Chancellor DiStefano said that his hybrid Ford Escape has been using a significant amount of energy lately because Xcel is working to install new technology that will allow it to hold its charge for longer periods of time.

This is a different car than what we had before, but at some point, it will give back the electricity to Xcel,” Chancellor DiStefano said. “When the new software is installed, it will give energy back.” The ability to give back energy that is unused by the car works similarly to the home’s solar energy in terms of lessening the demand on the electrical grid as a whole, Chancellor DiStefano said.

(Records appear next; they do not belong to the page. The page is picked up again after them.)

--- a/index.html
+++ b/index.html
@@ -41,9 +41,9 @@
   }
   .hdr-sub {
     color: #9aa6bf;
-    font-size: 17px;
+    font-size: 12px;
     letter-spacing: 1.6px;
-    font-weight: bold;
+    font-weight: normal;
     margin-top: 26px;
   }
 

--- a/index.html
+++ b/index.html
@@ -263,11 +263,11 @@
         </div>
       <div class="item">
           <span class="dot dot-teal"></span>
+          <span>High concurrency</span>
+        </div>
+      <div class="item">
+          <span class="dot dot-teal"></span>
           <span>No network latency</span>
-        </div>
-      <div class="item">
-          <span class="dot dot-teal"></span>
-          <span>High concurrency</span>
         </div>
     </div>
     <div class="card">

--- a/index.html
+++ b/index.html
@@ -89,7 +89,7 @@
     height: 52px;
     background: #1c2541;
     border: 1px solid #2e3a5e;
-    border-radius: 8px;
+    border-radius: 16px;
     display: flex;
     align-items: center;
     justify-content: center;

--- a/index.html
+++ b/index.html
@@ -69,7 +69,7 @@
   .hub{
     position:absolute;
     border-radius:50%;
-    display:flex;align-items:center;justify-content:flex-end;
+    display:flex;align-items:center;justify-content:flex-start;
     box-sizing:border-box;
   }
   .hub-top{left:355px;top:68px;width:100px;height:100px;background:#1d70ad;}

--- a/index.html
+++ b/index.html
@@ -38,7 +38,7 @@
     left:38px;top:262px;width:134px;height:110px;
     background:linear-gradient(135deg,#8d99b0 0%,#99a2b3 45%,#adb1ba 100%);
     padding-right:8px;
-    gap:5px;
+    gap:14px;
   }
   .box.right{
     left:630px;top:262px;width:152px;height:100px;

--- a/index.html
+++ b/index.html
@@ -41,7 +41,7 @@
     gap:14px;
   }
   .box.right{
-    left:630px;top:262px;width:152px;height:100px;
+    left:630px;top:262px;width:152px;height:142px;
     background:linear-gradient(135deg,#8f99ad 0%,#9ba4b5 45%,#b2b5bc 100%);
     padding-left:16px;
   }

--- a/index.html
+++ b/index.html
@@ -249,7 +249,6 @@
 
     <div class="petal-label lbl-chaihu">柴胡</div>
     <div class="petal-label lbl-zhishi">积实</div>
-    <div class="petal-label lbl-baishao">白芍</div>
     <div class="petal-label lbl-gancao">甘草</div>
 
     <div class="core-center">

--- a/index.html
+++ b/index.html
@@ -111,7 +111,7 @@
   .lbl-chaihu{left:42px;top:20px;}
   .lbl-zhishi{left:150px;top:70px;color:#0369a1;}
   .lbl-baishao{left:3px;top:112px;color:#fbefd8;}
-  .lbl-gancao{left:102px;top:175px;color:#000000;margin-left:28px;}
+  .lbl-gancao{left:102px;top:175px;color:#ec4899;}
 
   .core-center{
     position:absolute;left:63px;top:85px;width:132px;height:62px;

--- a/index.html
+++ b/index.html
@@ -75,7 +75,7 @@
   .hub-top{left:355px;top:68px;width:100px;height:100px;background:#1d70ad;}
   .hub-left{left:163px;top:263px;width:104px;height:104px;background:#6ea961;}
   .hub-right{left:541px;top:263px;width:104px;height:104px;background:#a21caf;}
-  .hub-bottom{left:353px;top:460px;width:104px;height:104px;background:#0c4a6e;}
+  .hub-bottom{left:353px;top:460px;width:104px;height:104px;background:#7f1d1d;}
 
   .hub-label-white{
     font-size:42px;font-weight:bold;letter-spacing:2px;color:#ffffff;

“The idea again is that you have more and more houses you start saving on a pretty big scale as a community,” Chancellor DiStefano said. “You’re certainly looking at it individually, but you want is the whole city working together.”

The Chancellor said that the technology has made him more energy-conscious overall and that he is looking to find ways to further conserve energy use.

“What I’m most concerned about for Boulder, because we have so many days of sunshine is kind of tracking on when we have four or five really sunny days in a row, I’ll get on the computer to see if we’re actually generating more energy than we’re using,” Chancellor DiStefano said. “That happens, but not frequently and I’d like to figure out how to do more of that.”

Chancellor DiStefano said that next step in progressing toward a smaller carbon footprint is to change the public’s behavioral mindset. “What we have to do is get psychologists from the university to work on changing behavior because that’s the key, is changing people’s behavior,” the Chancellor said.

Chancellor DiStefano said that being the university with the no. 1 environmental studies program, Boulder is the right location for Xcel’s current and future programs. “It makes sense for Xcel, the city and the university to work as partners in reducing the carbon footprint,” the Chancellor said.